BRIEF: Scan the lines below for the word "none". Copy each line you find it in.

SUPPLIED DATA:
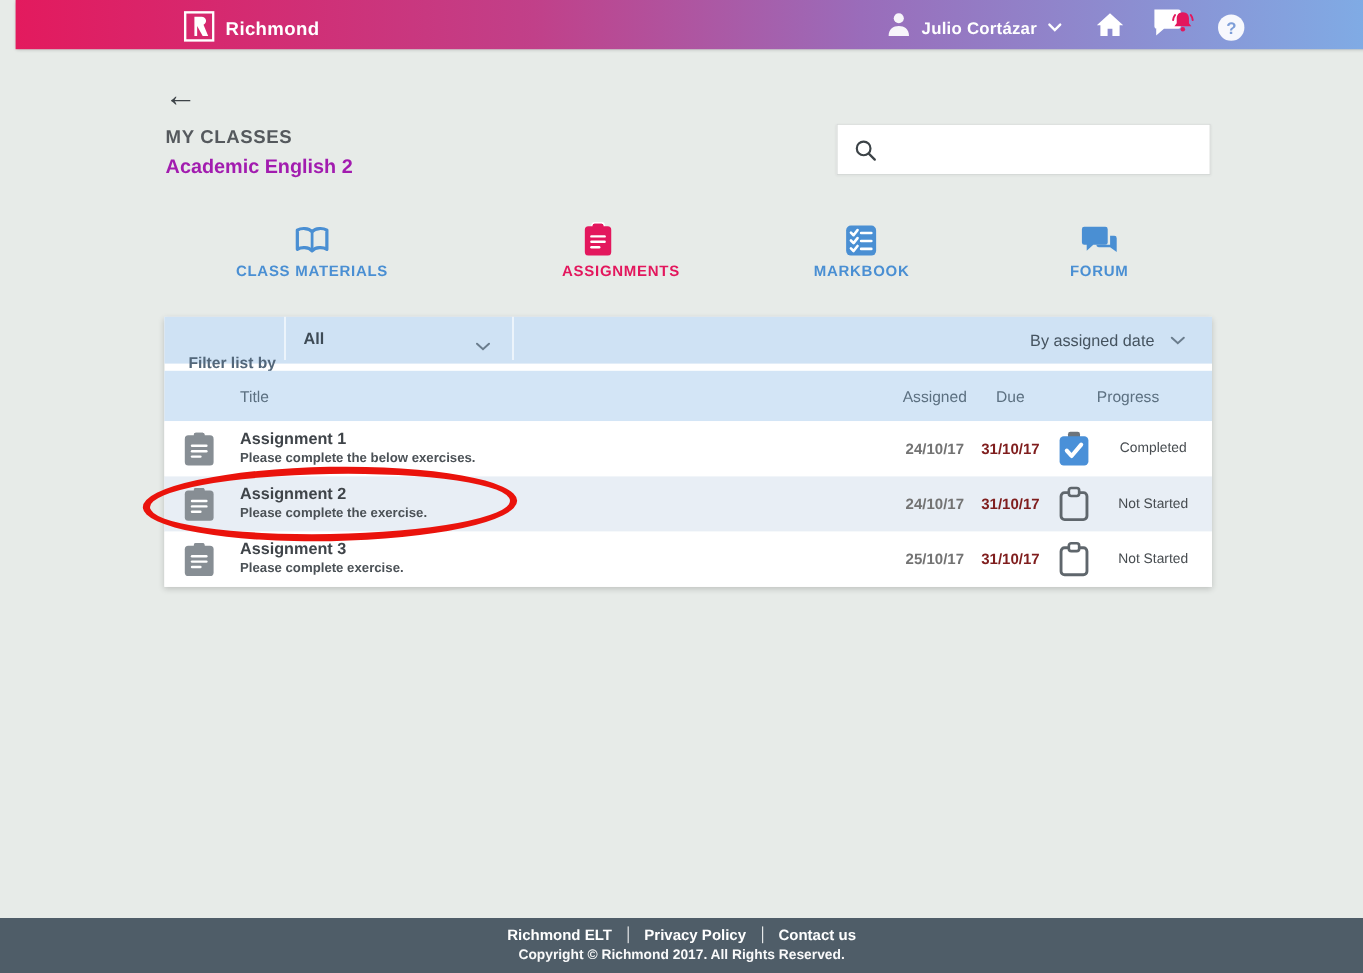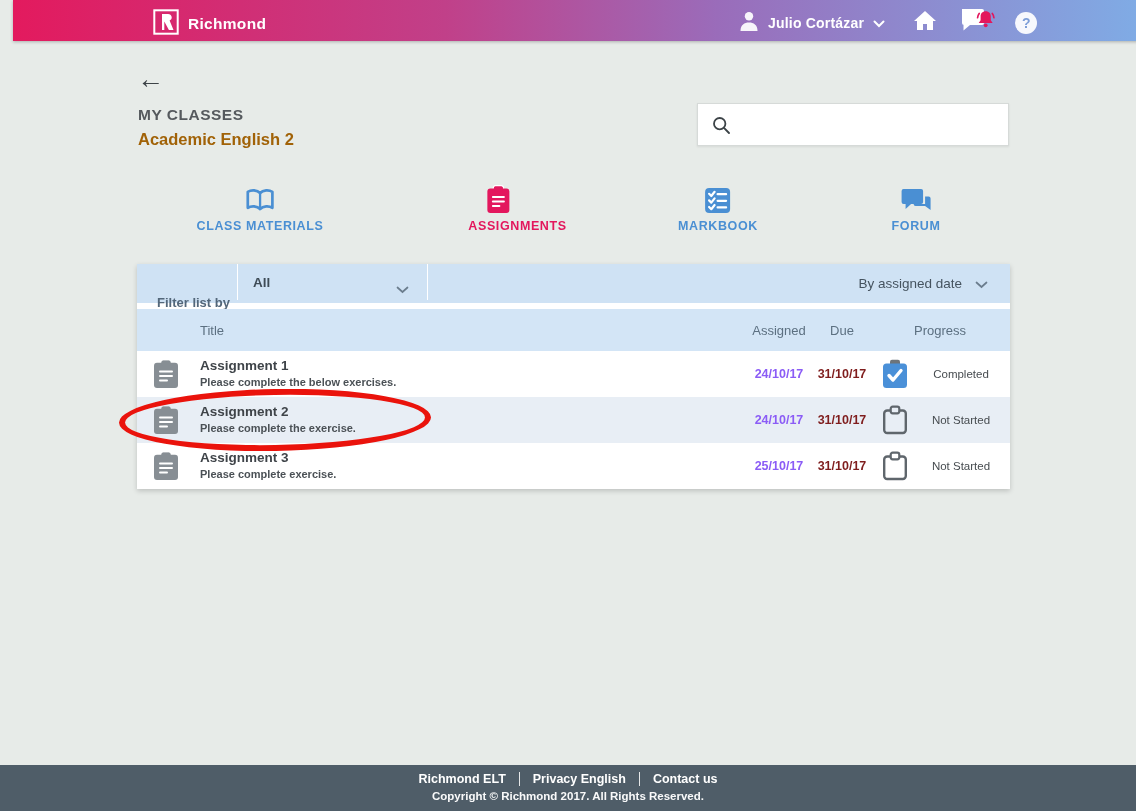--- a/index.html
+++ b/index.html
@@ -26,21 +26,21 @@
   .home-btn { margin-left:28px; }
   .notif-btn { margin-left:22px; }
   .help-btn {
     margin-left:20px; width:22px; height:22px; border-radius:50%;
     background: rgba(255,255,255,.93); color:#7d9ed8;
     font-size:14px; font-weight:bold; line-height:22px; text-align:center;
   }
   
   .back-arrow { position:absolute; left:137px; top:66px; font-size:27px; color:#3d4347; cursor:pointer; line-height:1; }
   .section-title { position:absolute; left:138px; top:106px; font-size:15.5px; font-weight:bold; letter-spacing:.5px; color:#55595d; }
-  .class-title   { position:absolute; left:138px; top:130px; font-size:16.5px; font-weight:bold; color:#a16207; }
+  .class-title   { position:absolute; left:138px; top:130px; font-size:16.5px; font-weight:bold; color:#a21caf; }
   .searchbox {
     position:absolute; left:697px; top:103px; width:312px; height:43px;
     background:#fff; border:1px solid #d6dad8; box-shadow:0 1px 2px rgba(0,0,0,.08);
   }
   .searchbox svg { position:absolute; left:14px; top:12px; }
   .search-input {
     position:absolute; left:0; top:0; width:100%; height:100%;
     border:none; outline:none; background:transparent;
     padding-left:42px; font-size:14px; font-family:"Liberation Sans",sans-serif; color:#3c4347;
   }
@@ -68,21 +68,21 @@
   .col-title { left:63px; }
   .col-assigned { left:642px; transform:translateX(-50%); }
   .col-due { left:705px; transform:translateX(-50%); }
   .col-progress { left:803px; transform:translateX(-50%); }
   
   .row { position:relative; height:46px; background:#fff; --rowbg:#ffffff; cursor:pointer; }
   .row.alt { background:#e8eef5; --rowbg:#e8eef5; }
   .row-icon { position:absolute; left:16px; top:8px; }
   .row-title { position:absolute; left:63px; top:7px; font-size:13.5px; font-weight:bold; color:#3f4449; }
   .row-desc  { position:absolute; left:63px; top:25px; font-size:11px; font-weight:bold; color:#4b5156; }
-  .row-assigned { position:absolute; left:642px; top:16px; transform:translateX(-50%); font-size:12.5px; font-weight:bold; color:#8b5cf6; }
+  .row-assigned { position:absolute; left:642px; top:16px; transform:translateX(-50%); font-size:12.5px; font-weight:bold; color:#737373; }
   .row-due      { position:absolute; left:705px; top:16px; transform:translateX(-50%); font-size:12.5px; font-weight:bold; color:#7f1d1d; }
   .row-progress { position:absolute; left:745px; top:8px; }
   .row-status   { position:absolute; left:824px; top:17px; transform:translateX(-50%); font-size:11.5px; color:#474c50; white-space:nowrap; }
   
   .annotation {
     position:absolute; left:119px; top:389px; width:312px; height:62px;
     border:6px solid #ea130c; border-radius:50%;
     transform:rotate(-1deg); pointer-events:none; z-index:9;
   }
   
@@ -323,18 +323,18 @@
     <span class="row-status">Not Started</span>
   </div>
 </div>
 
 <div class="annotation"></div>
 
 <div class="footer">
   <div class="footer-links">
     <span class="footer-link">Richmond ELT</span>
     <span class="footer-divider"></span>
-    <span class="footer-link">Privacy English</span>
+    <span class="footer-link">Privacy Policy</span>
     <span class="footer-divider"></span>
     <span class="footer-link">Contact us</span>
   </div>
   <div class="footer-copy">Copyright © Richmond 2017. All Rights Reserved.</div>
 </div>
 
 </body></html>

COMPLETED TASK:
     border:none; outline:none; background:transparent;
     transform:rotate(-1deg); pointer-events:none; z-index:9;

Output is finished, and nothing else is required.